From the records, pick out and copy each line containing "rest".

Start of Data

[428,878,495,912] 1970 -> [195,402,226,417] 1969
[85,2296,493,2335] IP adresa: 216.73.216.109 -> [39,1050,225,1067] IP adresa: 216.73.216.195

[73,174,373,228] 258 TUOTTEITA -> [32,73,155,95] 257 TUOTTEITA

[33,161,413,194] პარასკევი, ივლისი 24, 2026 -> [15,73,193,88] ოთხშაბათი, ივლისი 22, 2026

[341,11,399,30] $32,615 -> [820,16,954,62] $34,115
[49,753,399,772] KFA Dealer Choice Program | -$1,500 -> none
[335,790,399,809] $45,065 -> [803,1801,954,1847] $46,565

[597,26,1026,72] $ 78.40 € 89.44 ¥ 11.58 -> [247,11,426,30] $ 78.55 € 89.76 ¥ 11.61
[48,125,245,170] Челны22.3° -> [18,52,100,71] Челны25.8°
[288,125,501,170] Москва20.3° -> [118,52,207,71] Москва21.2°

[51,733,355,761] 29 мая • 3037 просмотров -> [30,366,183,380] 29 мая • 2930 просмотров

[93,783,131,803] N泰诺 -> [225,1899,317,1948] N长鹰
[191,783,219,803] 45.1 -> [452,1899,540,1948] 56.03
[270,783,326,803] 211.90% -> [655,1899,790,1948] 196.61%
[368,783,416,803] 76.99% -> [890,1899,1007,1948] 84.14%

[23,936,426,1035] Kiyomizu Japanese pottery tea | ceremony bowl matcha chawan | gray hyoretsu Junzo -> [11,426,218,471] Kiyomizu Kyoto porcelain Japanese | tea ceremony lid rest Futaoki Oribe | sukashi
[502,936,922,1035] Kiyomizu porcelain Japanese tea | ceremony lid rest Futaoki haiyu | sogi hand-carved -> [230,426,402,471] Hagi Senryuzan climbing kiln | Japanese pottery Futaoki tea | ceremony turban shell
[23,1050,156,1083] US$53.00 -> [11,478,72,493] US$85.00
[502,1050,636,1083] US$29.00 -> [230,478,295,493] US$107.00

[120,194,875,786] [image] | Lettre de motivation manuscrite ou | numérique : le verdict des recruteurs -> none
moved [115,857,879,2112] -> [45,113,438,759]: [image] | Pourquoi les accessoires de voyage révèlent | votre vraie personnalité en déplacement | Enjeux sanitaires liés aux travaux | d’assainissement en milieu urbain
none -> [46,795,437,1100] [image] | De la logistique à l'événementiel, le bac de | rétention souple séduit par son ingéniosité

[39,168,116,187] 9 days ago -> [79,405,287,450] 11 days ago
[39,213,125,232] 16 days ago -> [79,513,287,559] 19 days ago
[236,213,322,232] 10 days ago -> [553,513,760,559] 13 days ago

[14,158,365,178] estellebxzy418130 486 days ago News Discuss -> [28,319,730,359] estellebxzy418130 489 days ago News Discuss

End of Data

* Output
[23,936,426,1035] Kiyomizu Japanese pottery tea | ceremony bowl matcha chawan | gray hyoretsu Junzo -> [11,426,218,471] Kiyomizu Kyoto porcelain Japanese | tea ceremony lid rest Futaoki Oribe | sukashi
[502,936,922,1035] Kiyomizu porcelain Japanese tea | ceremony lid rest Futaoki haiyu | sogi hand-carved -> [230,426,402,471] Hagi Senryuzan climbing kiln | Japanese pottery Futaoki tea | ceremony turban shell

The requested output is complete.